Au moment où, pour elle, l’unité est une question de vie ou de mort, l’opposition guinéenne n’a aucun intérêt à faire abstraction de ses problèmes que tout le monde sait évidents. Pour une fois, la langue de bois ou la fuite en avant sont suicidaires. En effet, certains des reproches récemment brandis notamment par Lansana Kouyaté et Jean-Marc Telliano, ne sont que dictés par des humeurs personnelles. Il y a des problèmes qu’il est vain de nier comme certains, au sein de cette opposition, tentent de le faire.
S’il y a une question qui ne peut plus faire l’objet de débat, c’est celle sur la place de leader de l’UFDG dans l’opposition. Cela ne se discutait déjà pas quand l’UFR était de cette opposition. Elle est désormais plus que claire. Toutefois, cela ne donne pas le droit à ce parti de vouloir s’imposer sur toutes autres formations politiques qui s’identifient à la bataille que mènent l’ensemble de l’opposition. Le leadership suppose un management qui doit faire en sorte d’éviter de frustrer des partenaires. Naturellement, dans les débats et les répartitions des rôles et des privilèges, l’UFDG du fait de la prééminence de sa position, peut avoir une voix prépondérante. Pour autant, les choses doivent se faire dans la concertation et le respect des autres. De même, pour maintenir un climat de bonne entente au sein du groupe, il est attendu d’un parti avec une position prédominante comme l’UFDG qu’il fasse des concessions délibérées.

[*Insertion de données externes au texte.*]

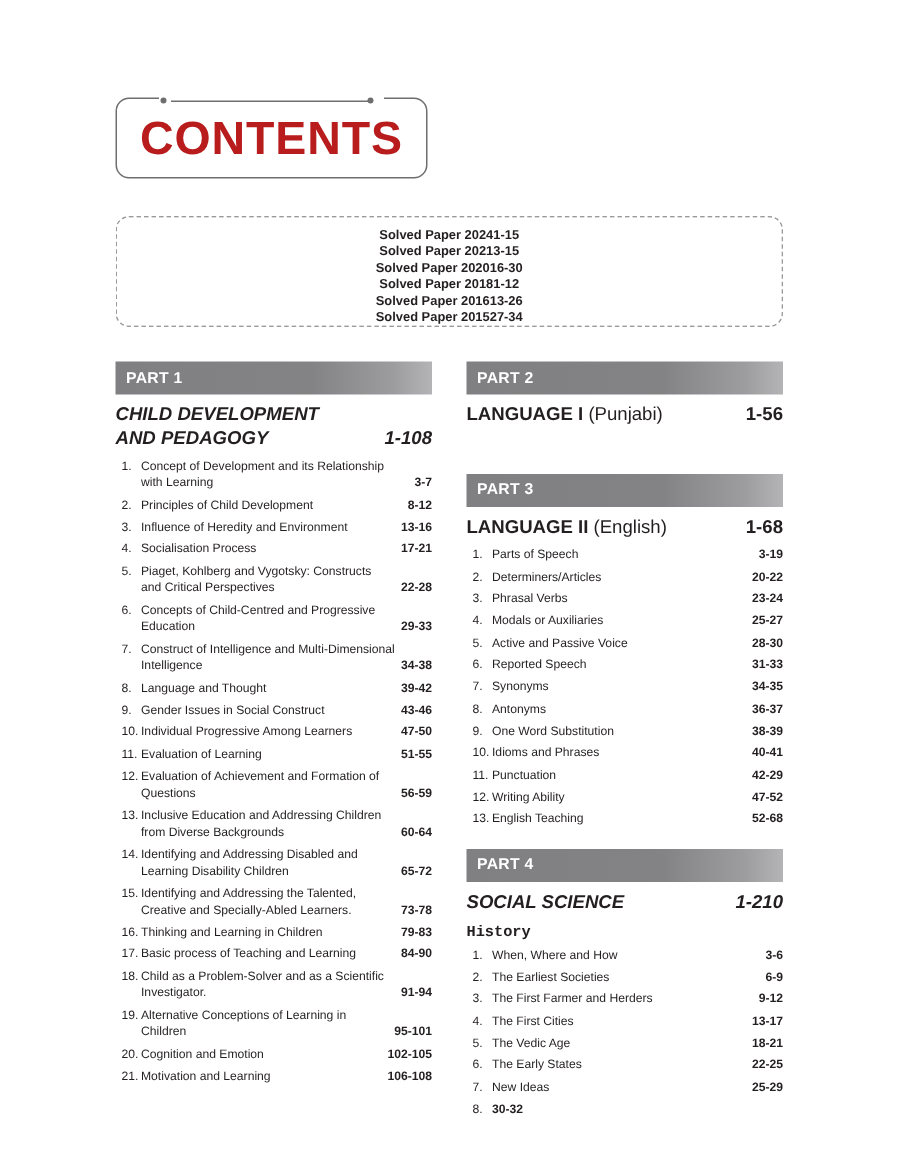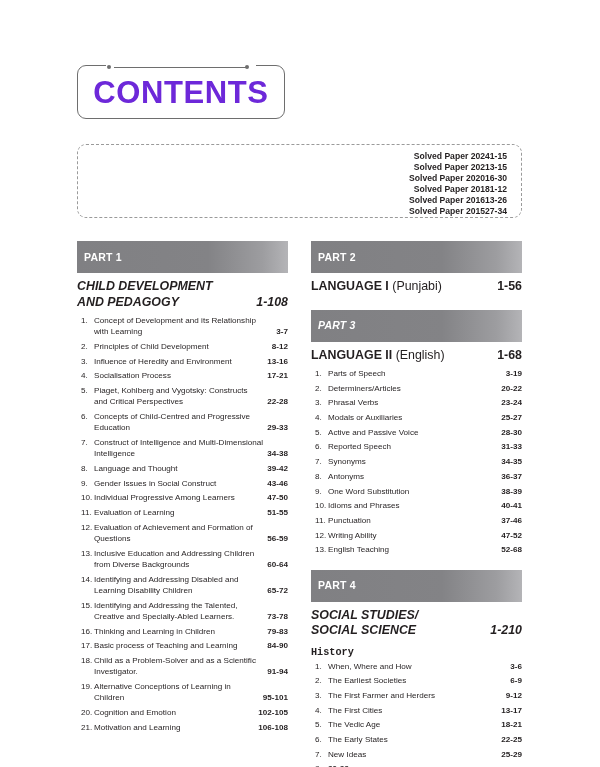"CONTENTS" .contents-plate .title { color: #6d28d9 -> #b91c1c }
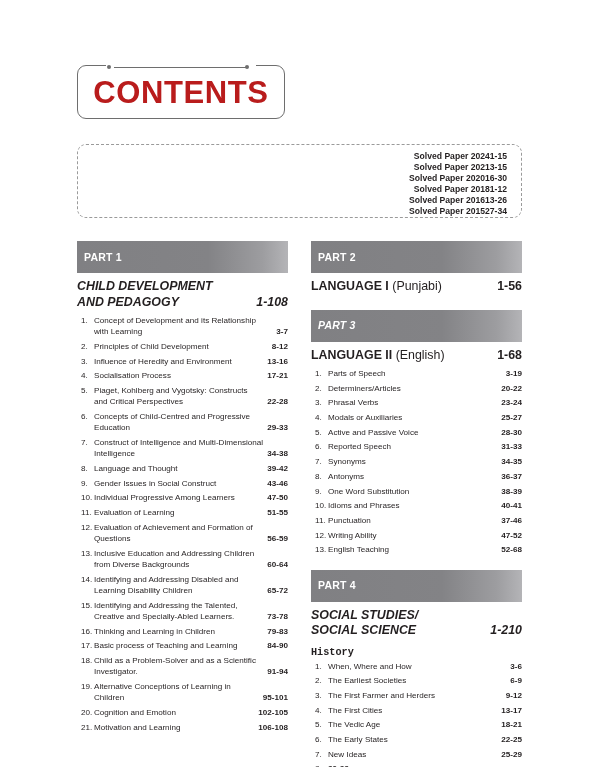"Solved Paper 2024" .paper-row { justify-content: flex-end -> center }
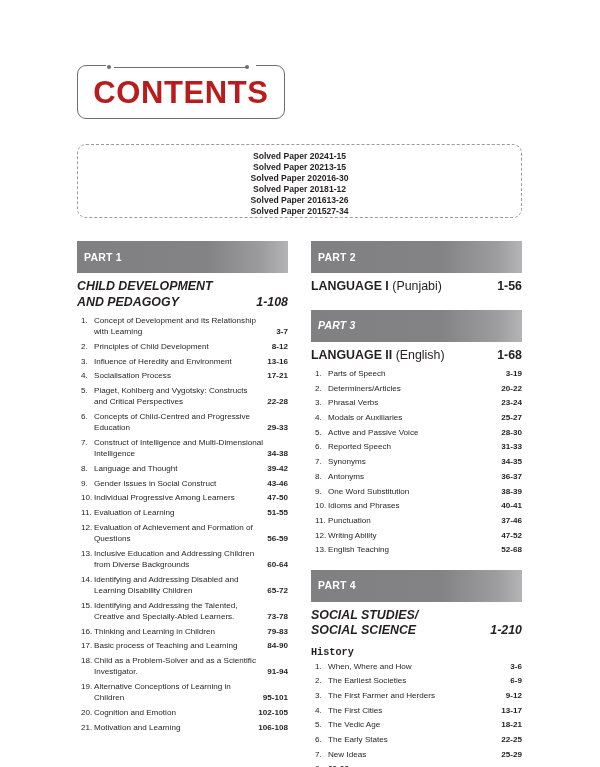"PART 1" .part-bar { height: 32px -> 22px }
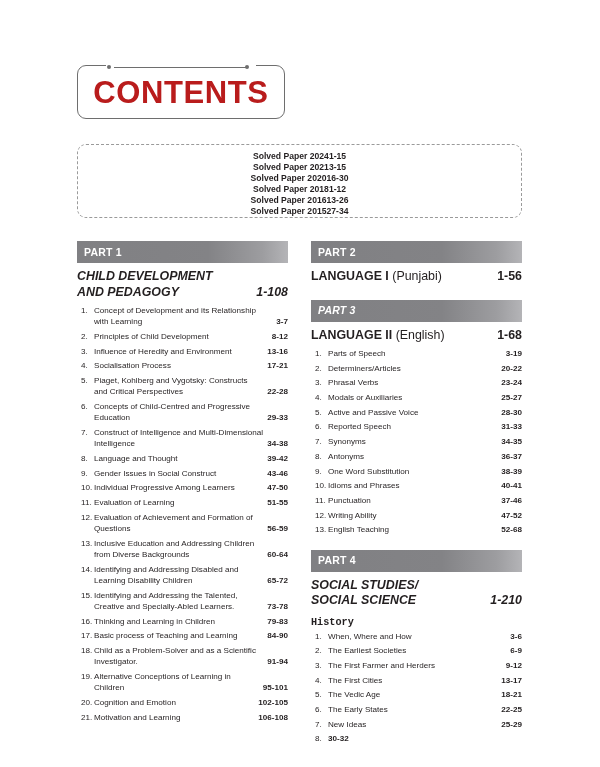"PART 3" div.part-bar { font-style: italic -> none; margin-top: 15px -> 31px }
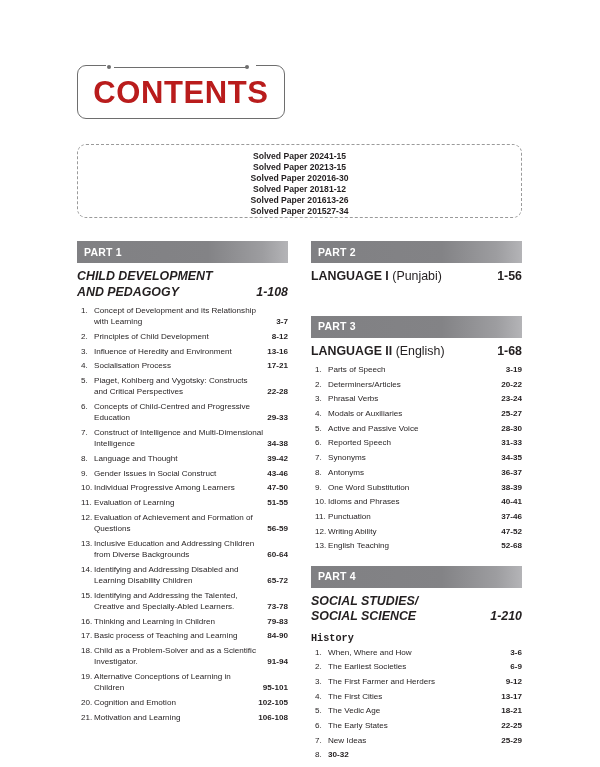"37-46" span.toc-pages { text: 37-46 -> 42-29 }
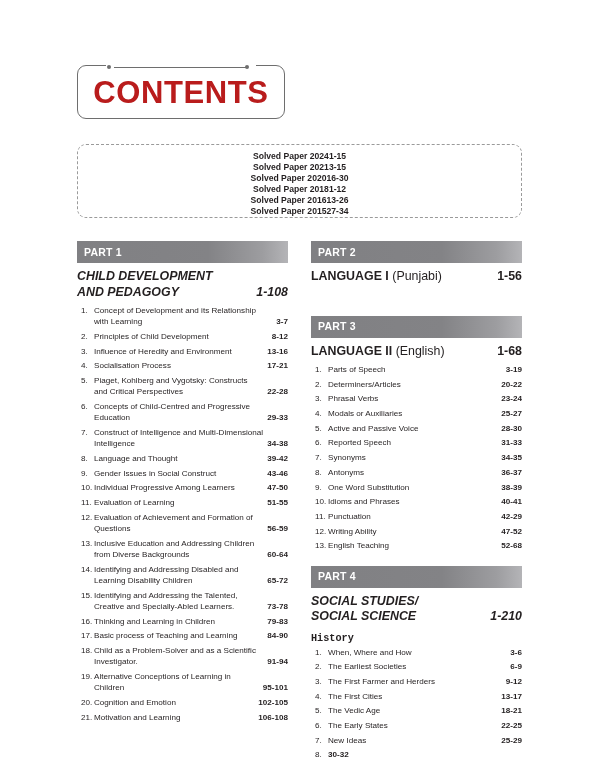"SOCIAL STUDIES/" div { html: <div>SOCIAL STUDIES/</div> -> none }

En ce qui concerne les critiques de Lansana Kouyaté, elles sont tout aussi fondées. Il est vrai que l’opposition guinéenne n’est jamais allée au bout d’une bataille qu’elle a initiée. Il en est ainsi de la question de l’opérateur technique Waymark Sabary Technology. Après des marches et de nombreuses victimes, elle avait cédé au dernier moment. Ce que l’ancien premier ministre, feu Jean-Marie Doré ne s’était pas privé de lui rappeler d’ailleurs. On se rappelle encore de son exigence à faire tenir les élections communales avant celles présidentielles, conformément à des engagements qui avaient été pris dans ce sens. Au dernier moment, elle s’était contentée de l’accord du 20 août 2015 dont les termes n’ont jamais été appliqués dans les délais requis. Aujourd’hui encore, elle proteste contre le projet de chronogramme des élections locales. Mais il est presque certain qu’elle ne réussira pas à faire plier les autorités sur cette autre question. Lansana Kouyaté a donc raison de s’en prendre à cette tendance de conduire des chantiers destinés être abandonnés à en cours de route. Et ce n’est pas en cassant le thermomètre que l’opposition réussira à faire baisser la fièvre. C’est au contraire en assumant les critiques quand elles sont objectives, comme c’est aujourd’hui le cas.